I have great news that my AFOSR Young Investigator proposal was accepted for funding. My proposal was focused on time-varying low-rank factorization models, and various ways of solving a variety of related non-convex problem formulations.  Read more about it here.   I look forward to the contributions we will be able to make with the support of AFOSR.


Ensemble K-Subspaces

Yesterday I gave a talk on Subspace Clustering using Ensemble methods at the Simons Institute. See the video here!

This is work with John Lipor, David Hong, and Yan Shuo Tan. Our related paper has been just updated on the arxiv. Our key observation was that, while K-Subspaces (KSS) works poorly overall and depends heavily on initialization, it still seems to give partially good clustering information. We therefore use it as a “weak clusterer” and combine ensembles of KSS (EKSS) by averaging the co-association/affinity matrices. This works extremely well, both in simulation and on real data, and also in theory. We were able to show that EKSS gives correct clustering in a variety of common cases: e.g. for subspaces with bounded affinity, and with noisy data and missing data. Our theory generalizes theory of the Thresholded Subspace Clustering algorithm to show that any algorithm that produces an affinity matrix that is an approximation to a monotonic function of absolute inner products will give correct clustering. This general theory should be broadly applicable to many geometric approaches to subspace clsutering.

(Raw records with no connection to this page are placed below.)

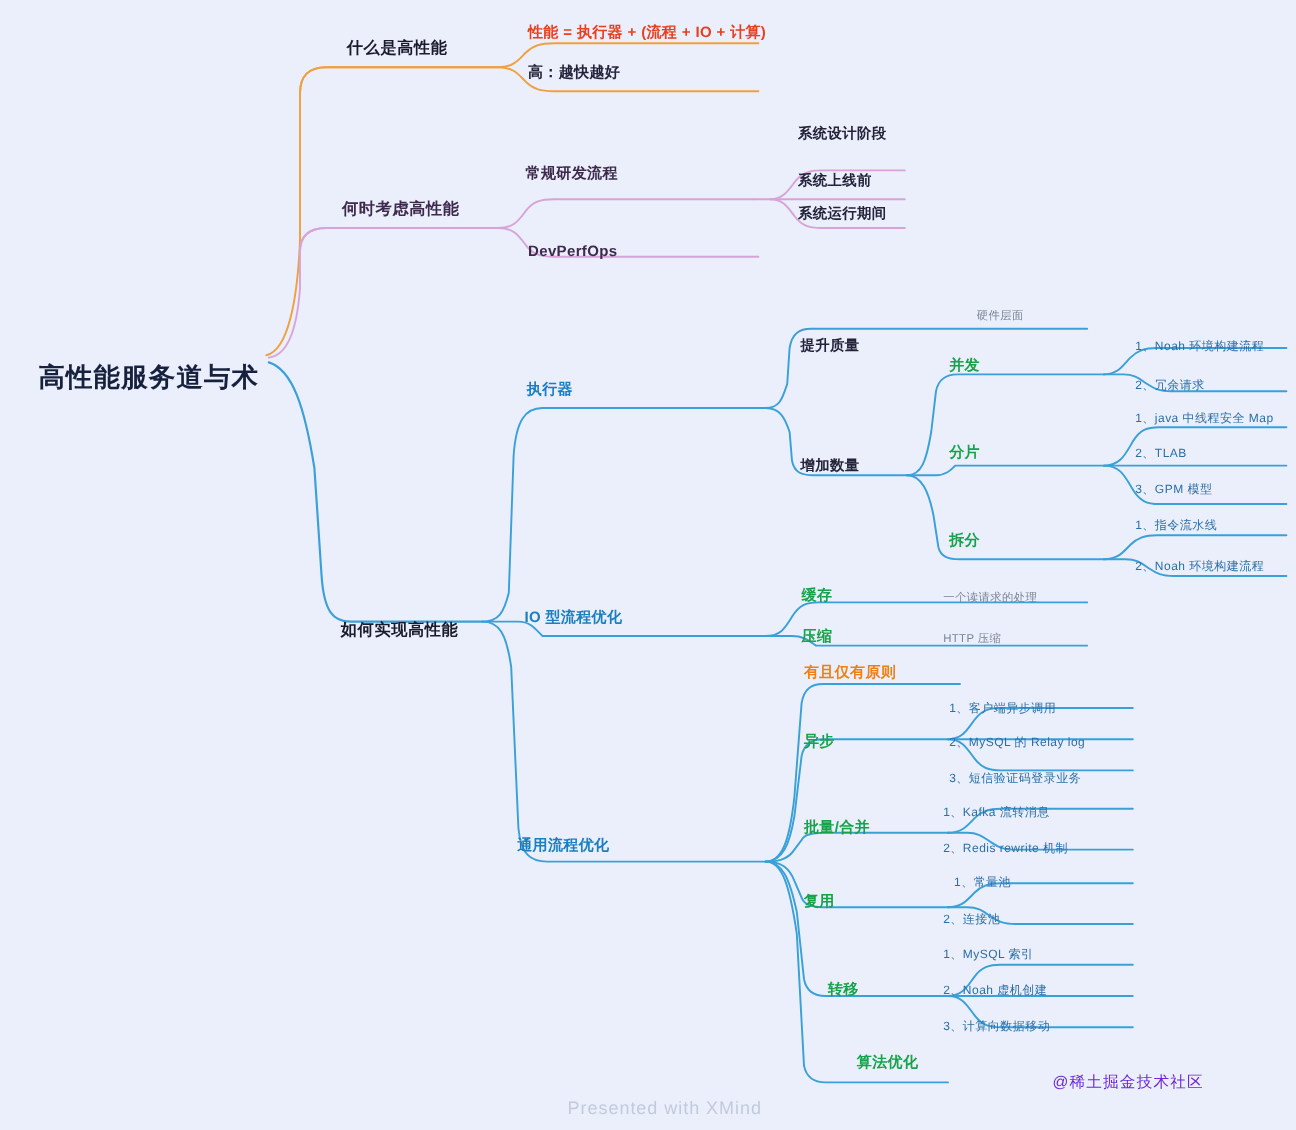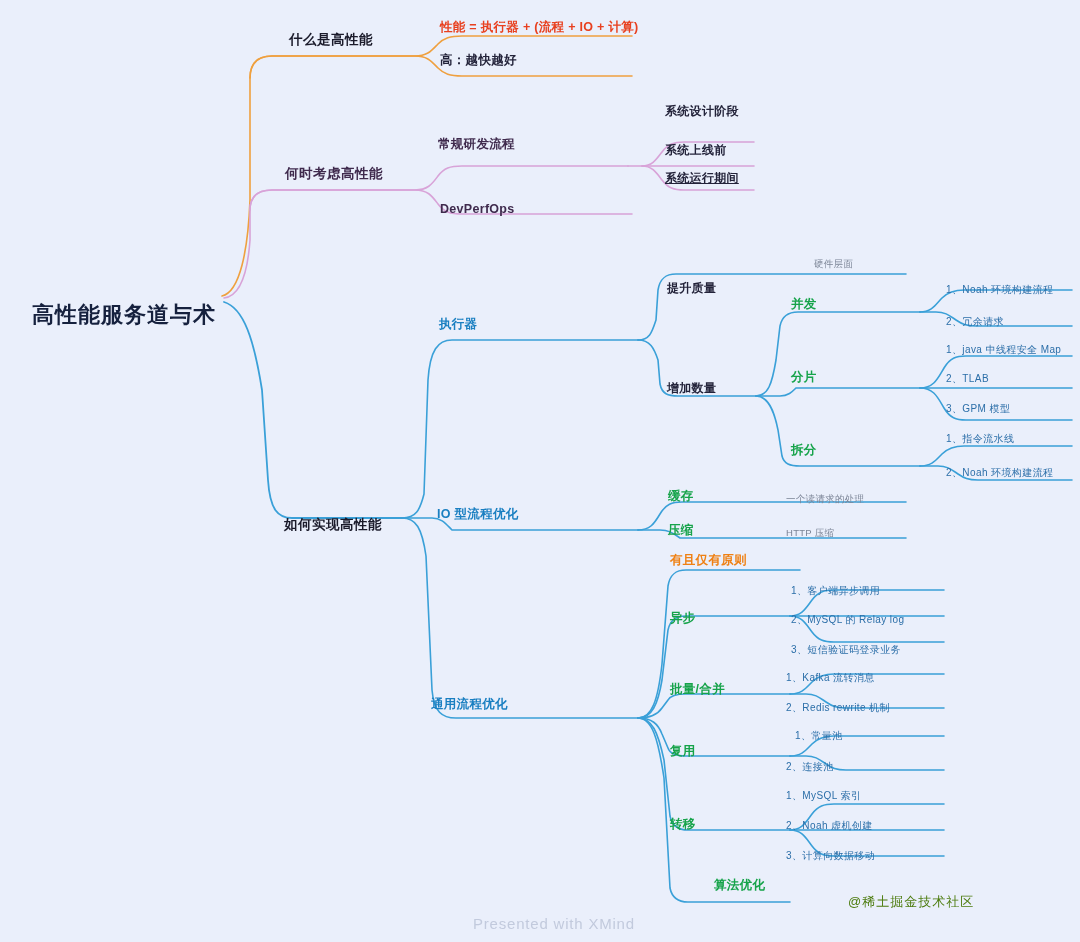"系统运行期间" div.node { text-decoration: underline -> none }
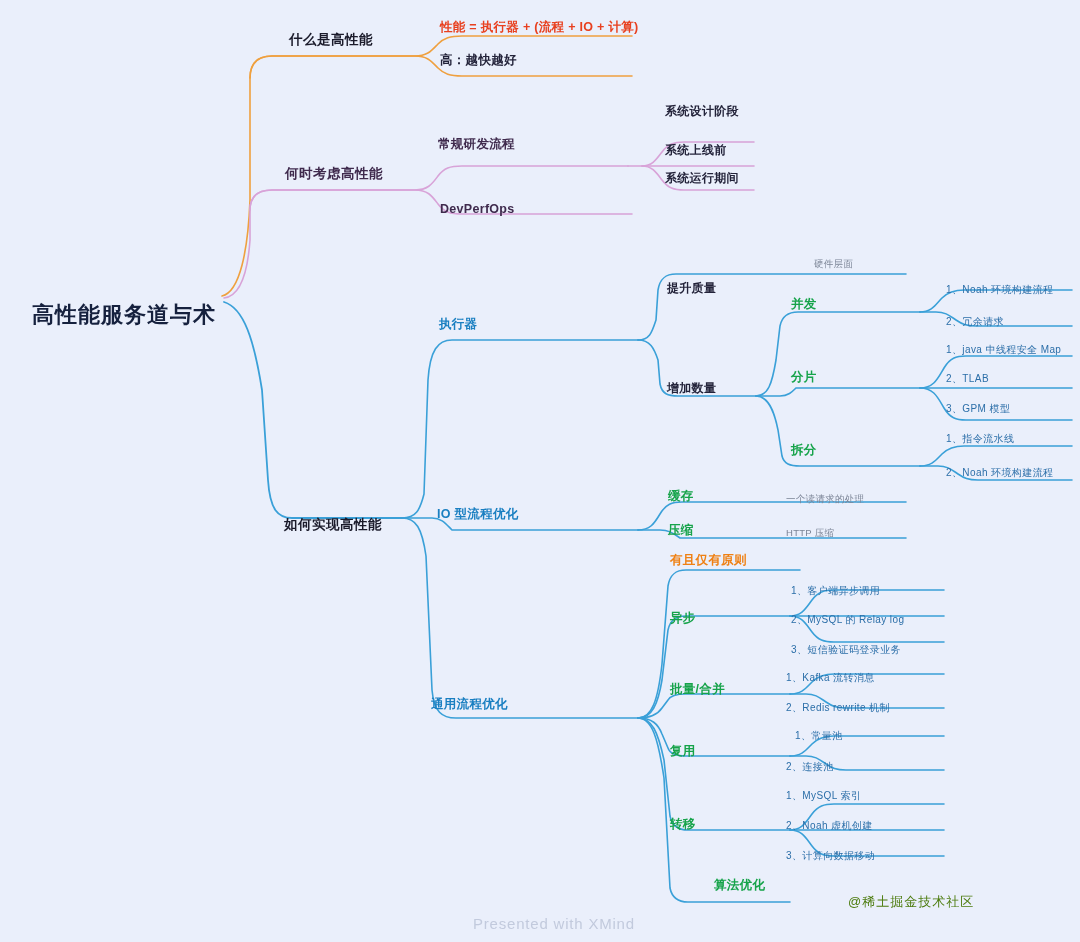"转移" div.node { left: 670px -> 690px }
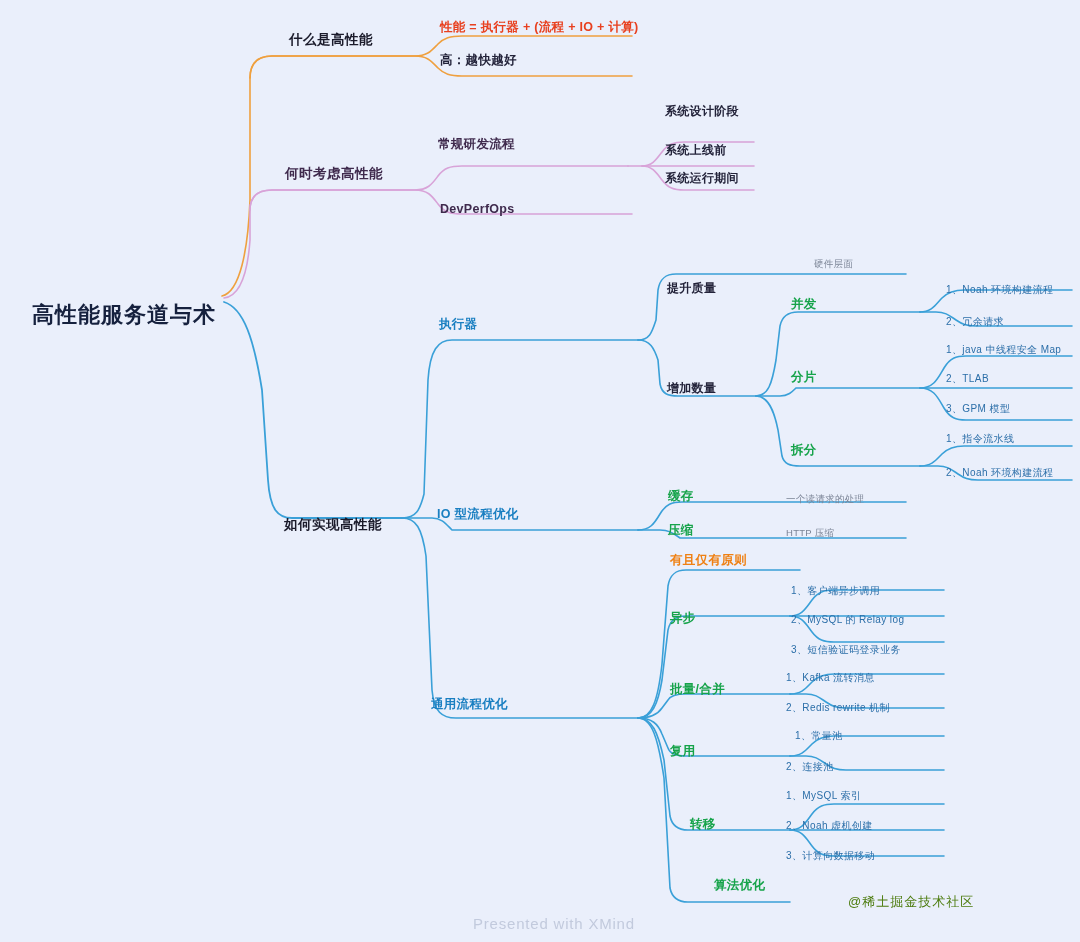"@稀土掘金技术社区" .watermark { color: #4d7c0f -> #6d28d9; left: 848px -> 877px }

Improving K-Subspaces via Coherence Pursuit

John Lipor, Andrew Gitlin, Bioashuai Tao, and I have a new paper, “Improving K-Subspaces via Coherence Pursuit,” to be published in the Journal of Special Topics in Signal Processing issue “Robust Subspace Learning and Tracking: Theory, Algorithms, and Applications.” In it we present a new subspace clustering algorithm, Coherence Pursuit – K-Subspaces (CoP-KSS). Here is the code for CoP-KSS and for our figures. Our paper considers specifically the PCA step in K-Subspaces, where a best-fit subspace estimate is determined from a (possibly incorrect) clustering. When a given cluster has points from multiple low-rank subspaces, PCA is not a robust approach. We replace that step with Coherence Pursuit, a new algorithm for Robust PCA. We prove that Coherence Pursuit indeed can recover the “majority” subspace when data from other low-rank subspaces is contaminating the cluster. In this paper we also prove — to the best of our knowledge, for the first time — that the K-Subspaces problem is NP-hard, and indeed even NP-hard to approximate within any finite factor for large enough subspace rank.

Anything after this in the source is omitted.